The Contarelli Chapel was dedicated to Saint Matthew. With funds left for its building in 1585, it was completed in 1600. Cardinal Del Monte played a major part in orchestrating the decoration of its interior, and was the one who suggested Caravaggio as the painter of the scenes of Saint Matthew's life. The altar was to be composed of two Caravaggio paintings as well as a statue of the saint by Flemish artist Jacob Cobaert. However, the church was not pleased with the statue and Caravaggio was re-hired to do another piece as the center for the altar, to show Saint Matthew writing the Gospel under the guidance of an angel.
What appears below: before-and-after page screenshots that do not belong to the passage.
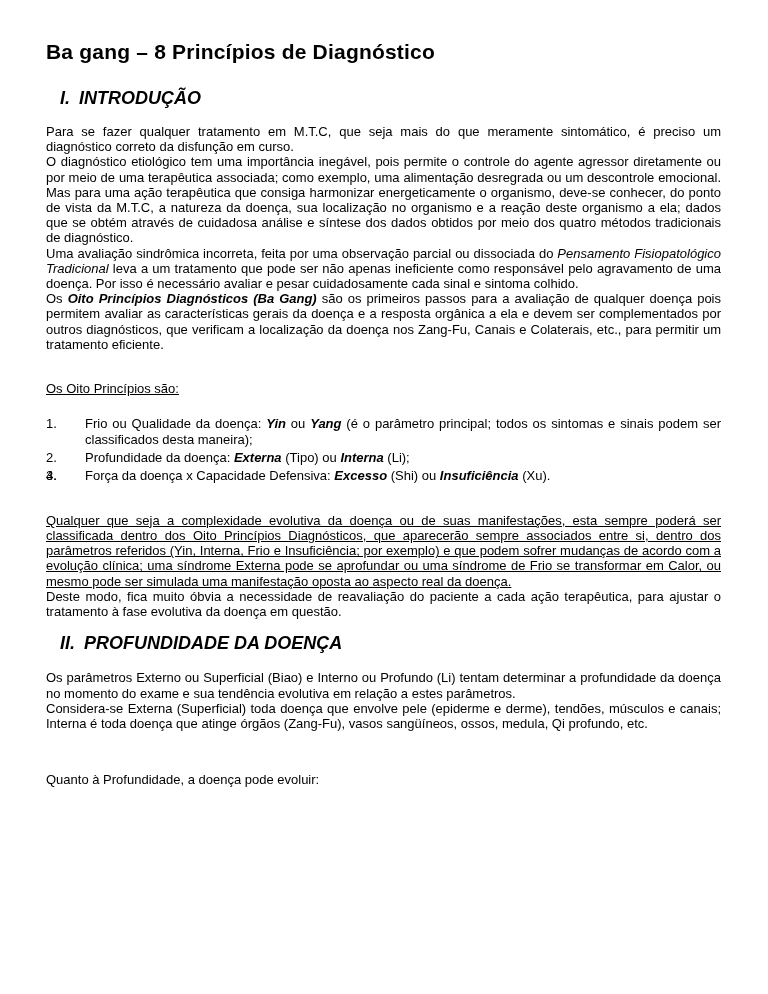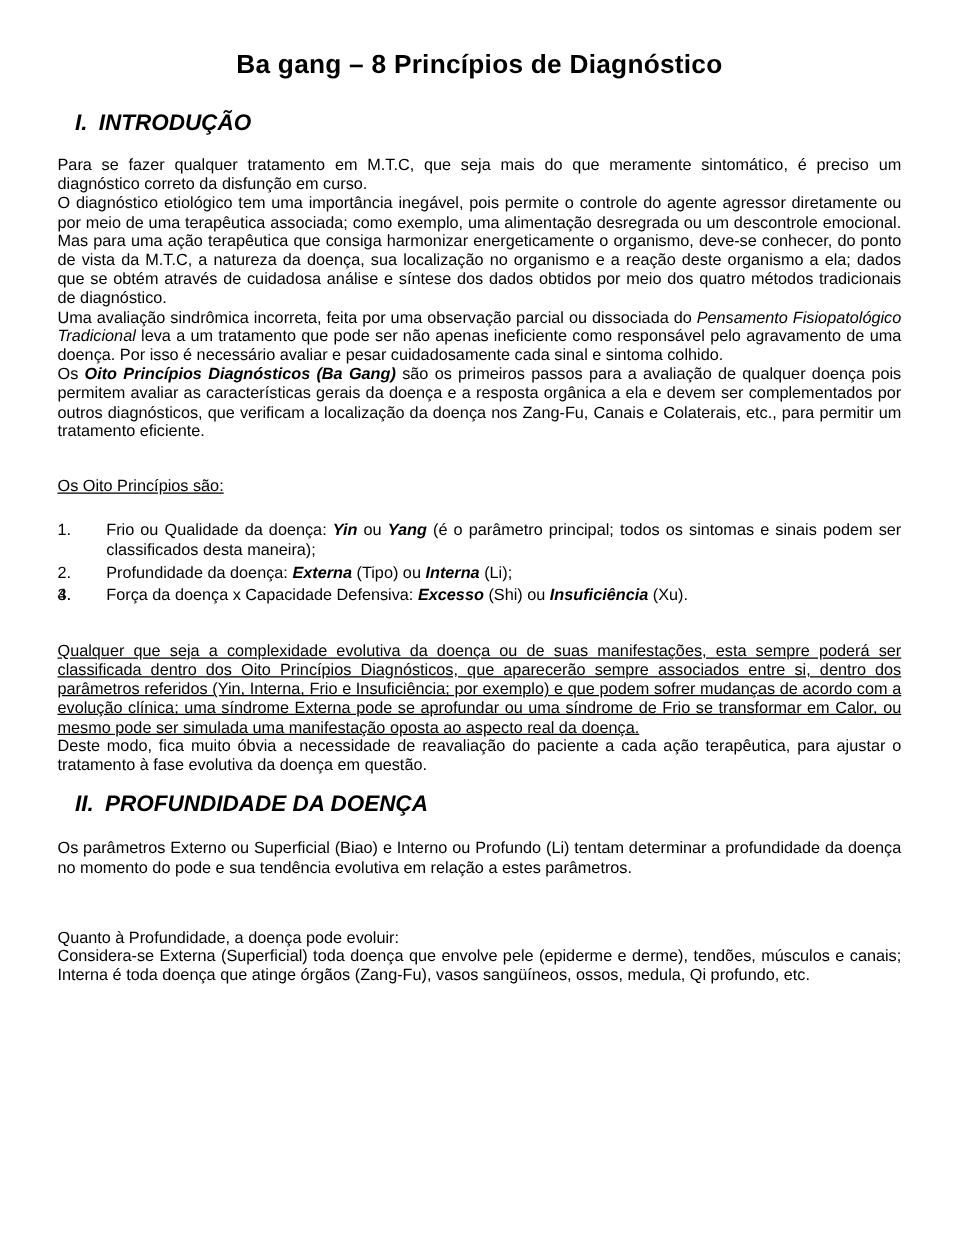--- a/index.html
+++ b/index.html
@@ -20,21 +20,20 @@
     box-sizing: border-box;
     padding: 40px 47px 0 46px;
     overflow: hidden;
     background: #ffffff;
   }
   .doc-title {
     margin: 0 0 27px 0;
     font-size: 21px;
     line-height: 24px;
     font-weight: bold;
-    text-align: center;
     letter-spacing: 0.2px;
   }
   .section-heading {
     padding-left: 14px;
     margin: 0 0 18px 0;
     font-size: 18px;
     line-height: 15px;
     font-weight: bold;
     font-style: italic;
   }
@@ -103,18 +102,18 @@
     </div>
   </div>
 
   <p class="body-para gap-sm"><span>Qualquer que seja a complexidade evolutiva da doença ou de suas manifestações, esta sempre poderá ser classificada dentro dos Oito Princípios Diagnósticos, que aparecerão sempre associados entre si, dentro dos parâmetros referidos (Yin, Interna, Frio e Insuficiência; por exemplo) e que podem sofrer mudanças de acordo com a evolução clínica; uma síndrome Externa pode se aprofundar ou uma síndrome de Frio se transformar em Calor, ou mesmo pode ser simulada uma manifestação oposta ao aspecto real da doença.</span></p>
   <p class="body-para"><span>Deste modo, fica muito óbvia a necessidade de reavaliação do paciente a cada ação terapêutica, para ajustar o tratamento à fase evolutiva da doença em questão.</span></p>
 
   <div class="section-heading heading-2">
     <span class="heading-number">II.</span><span>PROFUNDIDADE DA DOENÇA</span>
   </div>
 
-  <p class="body-para"><span>Os parâmetros Externo ou Superficial (Biao) e Interno ou Profundo (Li) tentam determinar a profundidade da doença no momento do pode e sua tendência evolutiva em relação a estes parâmetros.</span></p>
+  <p class="body-para"><span>Os parâmetros Externo ou Superficial (Biao) e Interno ou Profundo (Li) tentam determinar a profundidade da doença no momento do exame e sua tendência evolutiva em relação a estes parâmetros.</span></p>
+  <p class="body-para"><span>Considera-se Externa (Superficial) toda doença que envolve pele (epiderme e derme), tendões, músculos e canais; Interna é toda doença que atinge órgãos (Zang-Fu), vasos sangüíneos, ossos, medula, Qi profundo, etc.</span></p>
+
   <p class="body-para gap-xl"><span>Quanto à Profundidade, a doença pode evoluir:</span></p>
-
-  <p class="body-para"><span>Considera-se Externa (Superficial) toda doença que envolve pele (epiderme e derme), tendões, músculos e canais; Interna é toda doença que atinge órgãos (Zang-Fu), vasos sangüíneos, ossos, medula, Qi profundo, etc.</span></p>
 
 </div>
 
 </body></html>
Caravaggio depicted the Saint as an unlearned peasant, gaping in the presence of the angel. The church rejected Caravaggio's irreverent presentation of the saint, and Caravaggio replaced it with a more glorifying image, The Inspiration of Saint Matthew, which remains in the Chapel today.

==Comparison==
The comparison is not perfect because the only images available of the lost Saint Matthew and the Angel are black and white photographs that were taken before World War II. The lost painting showed Saint Matthew as poorly groomed, with dirty feet. Although this was the style of Caravaggio, the church leaders thought it was too crude and did not want to have what looked like a peasant hanging in their sacred altarpiece. In addition, they thought that this Matthew did not match the other two paintings that Caravaggio had already done. It was apparently disconnected and therefore had no place with the others. The second piece keeps true to the same subject, but with a few changes. Matthew looks more like the other two Matthews in the altar. The Saint is now more serious and in control in the presence of the angel. Instead of being fully controlled by the angel, Saint Matthew is only encouraged by the angel in the second one.